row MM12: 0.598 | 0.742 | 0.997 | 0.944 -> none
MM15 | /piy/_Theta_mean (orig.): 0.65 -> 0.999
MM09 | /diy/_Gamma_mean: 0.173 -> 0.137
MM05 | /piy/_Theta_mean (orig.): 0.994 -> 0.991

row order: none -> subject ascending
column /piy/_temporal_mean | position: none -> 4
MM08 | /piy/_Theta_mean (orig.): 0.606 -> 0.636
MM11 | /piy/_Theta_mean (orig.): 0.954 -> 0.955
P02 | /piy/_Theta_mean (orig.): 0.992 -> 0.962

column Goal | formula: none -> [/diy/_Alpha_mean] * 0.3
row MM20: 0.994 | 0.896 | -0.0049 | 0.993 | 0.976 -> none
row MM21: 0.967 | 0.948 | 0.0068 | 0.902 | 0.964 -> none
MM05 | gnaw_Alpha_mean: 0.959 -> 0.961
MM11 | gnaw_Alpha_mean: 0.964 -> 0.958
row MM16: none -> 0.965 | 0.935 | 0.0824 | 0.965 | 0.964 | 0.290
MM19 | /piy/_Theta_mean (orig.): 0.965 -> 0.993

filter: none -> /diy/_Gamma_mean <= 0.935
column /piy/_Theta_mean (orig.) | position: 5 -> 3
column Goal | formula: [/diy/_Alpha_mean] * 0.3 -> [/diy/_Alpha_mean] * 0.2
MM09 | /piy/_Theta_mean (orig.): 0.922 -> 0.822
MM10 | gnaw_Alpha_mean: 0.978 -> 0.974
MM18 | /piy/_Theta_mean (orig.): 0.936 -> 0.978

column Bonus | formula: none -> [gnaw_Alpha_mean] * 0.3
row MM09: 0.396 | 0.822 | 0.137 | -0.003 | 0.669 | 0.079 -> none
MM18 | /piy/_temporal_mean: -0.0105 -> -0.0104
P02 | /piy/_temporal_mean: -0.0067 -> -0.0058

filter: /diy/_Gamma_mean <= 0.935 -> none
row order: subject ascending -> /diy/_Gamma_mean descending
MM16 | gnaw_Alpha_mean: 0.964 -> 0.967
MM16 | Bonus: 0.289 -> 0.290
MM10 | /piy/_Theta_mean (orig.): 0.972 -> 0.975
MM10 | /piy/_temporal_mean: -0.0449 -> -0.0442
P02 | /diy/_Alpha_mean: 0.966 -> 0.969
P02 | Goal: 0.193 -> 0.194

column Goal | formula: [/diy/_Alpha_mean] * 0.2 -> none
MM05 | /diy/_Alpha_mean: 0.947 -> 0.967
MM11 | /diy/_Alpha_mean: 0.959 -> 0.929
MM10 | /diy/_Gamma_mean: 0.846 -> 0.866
______________________________
• Assignment:
The material is to be transcribed once more, exactly and completely.

• Exercise result:
row MM12: 0.598 | 0.742 | 0.997 | 0.944 -> none
MM15 | /piy/_Theta_mean (orig.): 0.65 -> 0.999
MM09 | /diy/_Gamma_mean: 0.173 -> 0.137
MM05 | /piy/_Theta_mean (orig.): 0.994 -> 0.991

row order: none -> subject ascending
column /piy/_temporal_mean | position: none -> 4
MM08 | /piy/_Theta_mean (orig.): 0.606 -> 0.636
MM11 | /piy/_Theta_mean (orig.): 0.954 -> 0.955
P02 | /piy/_Theta_mean (orig.): 0.992 -> 0.962

column Goal | formula: none -> [/diy/_Alpha_mean] * 0.3
row MM20: 0.994 | 0.896 | -0.0049 | 0.993 | 0.976 -> none
row MM21: 0.967 | 0.948 | 0.0068 | 0.902 | 0.964 -> none
MM05 | gnaw_Alpha_mean: 0.959 -> 0.961
MM11 | gnaw_Alpha_mean: 0.964 -> 0.958
row MM16: none -> 0.965 | 0.935 | 0.0824 | 0.965 | 0.964 | 0.290
MM19 | /piy/_Theta_mean (orig.): 0.965 -> 0.993

filter: none -> /diy/_Gamma_mean <= 0.935
column /piy/_Theta_mean (orig.) | position: 5 -> 3
column Goal | formula: [/diy/_Alpha_mean] * 0.3 -> [/diy/_Alpha_mean] * 0.2
MM09 | /piy/_Theta_mean (orig.): 0.922 -> 0.822
MM10 | gnaw_Alpha_mean: 0.978 -> 0.974
MM18 | /piy/_Theta_mean (orig.): 0.936 -> 0.978

column Bonus | formula: none -> [gnaw_Alpha_mean] * 0.3
row MM09: 0.396 | 0.822 | 0.137 | -0.003 | 0.669 | 0.079 -> none
MM18 | /piy/_temporal_mean: -0.0105 -> -0.0104
P02 | /piy/_temporal_mean: -0.0067 -> -0.0058

filter: /diy/_Gamma_mean <= 0.935 -> none
row order: subject ascending -> /diy/_Gamma_mean descending
MM16 | gnaw_Alpha_mean: 0.964 -> 0.967
MM16 | Bonus: 0.289 -> 0.290
MM10 | /piy/_Theta_mean (orig.): 0.972 -> 0.975
MM10 | /piy/_temporal_mean: -0.0449 -> -0.0442
P02 | /diy/_Alpha_mean: 0.966 -> 0.969
P02 | Goal: 0.193 -> 0.194

column Goal | formula: [/diy/_Alpha_mean] * 0.2 -> none
MM05 | /diy/_Alpha_mean: 0.947 -> 0.967
MM11 | /diy/_Alpha_mean: 0.959 -> 0.929
MM10 | /diy/_Gamma_mean: 0.846 -> 0.866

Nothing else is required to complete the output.